■ **DATA**
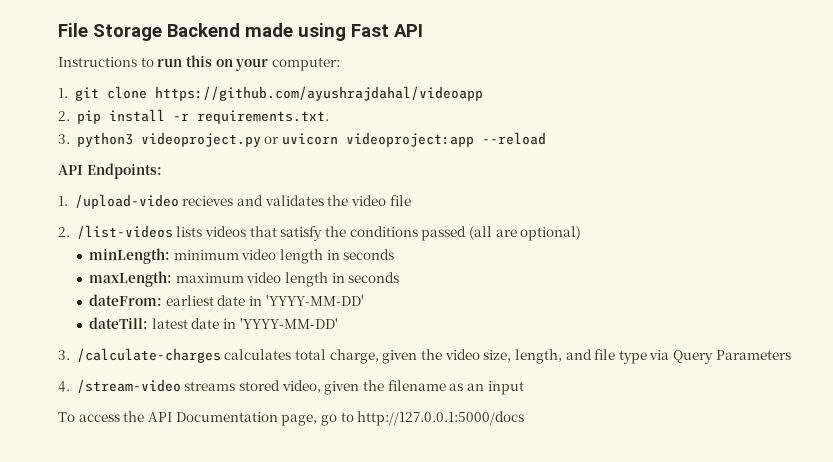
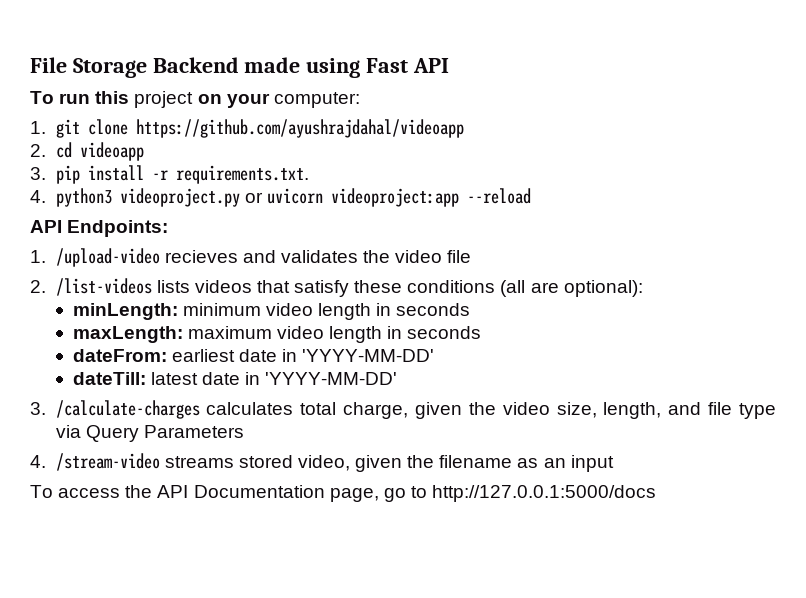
[58,57,154,67] Instructions to -> [30,91,54,104] To
(212, 61) none -> [134,91,194,108] project
(70, 116) none -> [55,142,144,161] [30,167,46,180] cd videoapp // 3.
[58,134,70,144] 3. -> [30,190,46,203] 4.
[324,226,467,241] the conditions passed -> [354,280,496,293] these conditions
[520,226,582,241] optional) -> [563,280,643,297] optional):

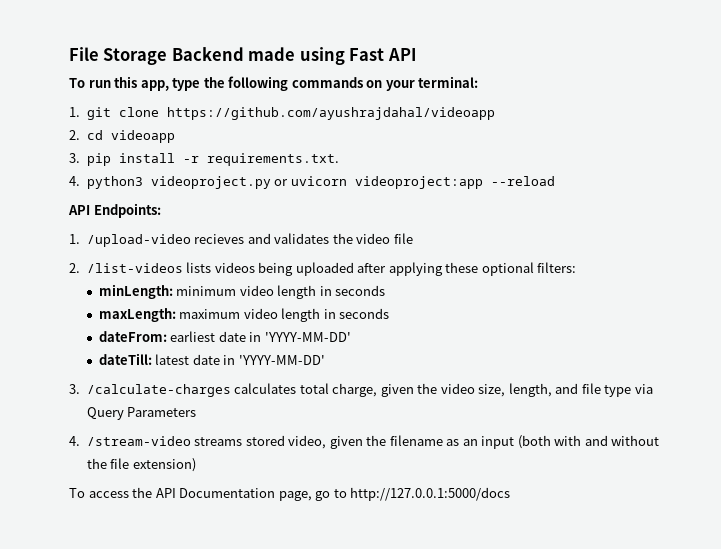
[134,91,194,108] project -> [140,76,363,91] app, type the following commands
[273,92,360,108] computer: -> [418,76,479,88] terminal:
[256,280,643,297] that satisfy these conditions (all are optional): -> [258,262,577,276] being uploaded after applying these optional filters:
(614, 463) none -> [517,435,660,449] [86,458,196,472] (both with and without the file extension)

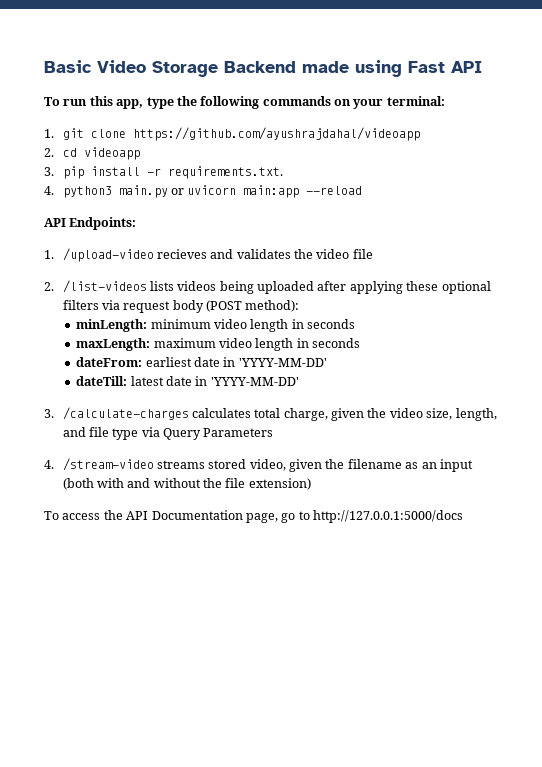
[69,47,99,61] File -> [44,60,146,73] Basic Video
[150,176,271,189] videoproject.py -> [118,185,168,198] main.py
[354,176,483,189] videoproject:app -> [243,185,300,198] main:app
[537,262,577,273] filters: -> [62,300,300,313] filters via request body (POST method):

■ **ASSIGNED TASK**
Type out the data above once more, exactly, with no images included.

■ **EXERCISE SOLUTION**
[58,57,154,67] Instructions to -> [30,91,54,104] To
(212, 61) none -> [134,91,194,108] project
(70, 116) none -> [55,142,144,161] [30,167,46,180] cd videoapp // 3.
[58,134,70,144] 3. -> [30,190,46,203] 4.
[324,226,467,241] the conditions passed -> [354,280,496,293] these conditions
[520,226,582,241] optional) -> [563,280,643,297] optional):

[134,91,194,108] project -> [140,76,363,91] app, type the following commands
[273,92,360,108] computer: -> [418,76,479,88] terminal:
[256,280,643,297] that satisfy these conditions (all are optional): -> [258,262,577,276] being uploaded after applying these optional filters:
(614, 463) none -> [517,435,660,449] [86,458,196,472] (both with and without the file extension)

[69,47,99,61] File -> [44,60,146,73] Basic Video
[150,176,271,189] videoproject.py -> [118,185,168,198] main.py
[354,176,483,189] videoproject:app -> [243,185,300,198] main:app
[537,262,577,273] filters: -> [62,300,300,313] filters via request body (POST method):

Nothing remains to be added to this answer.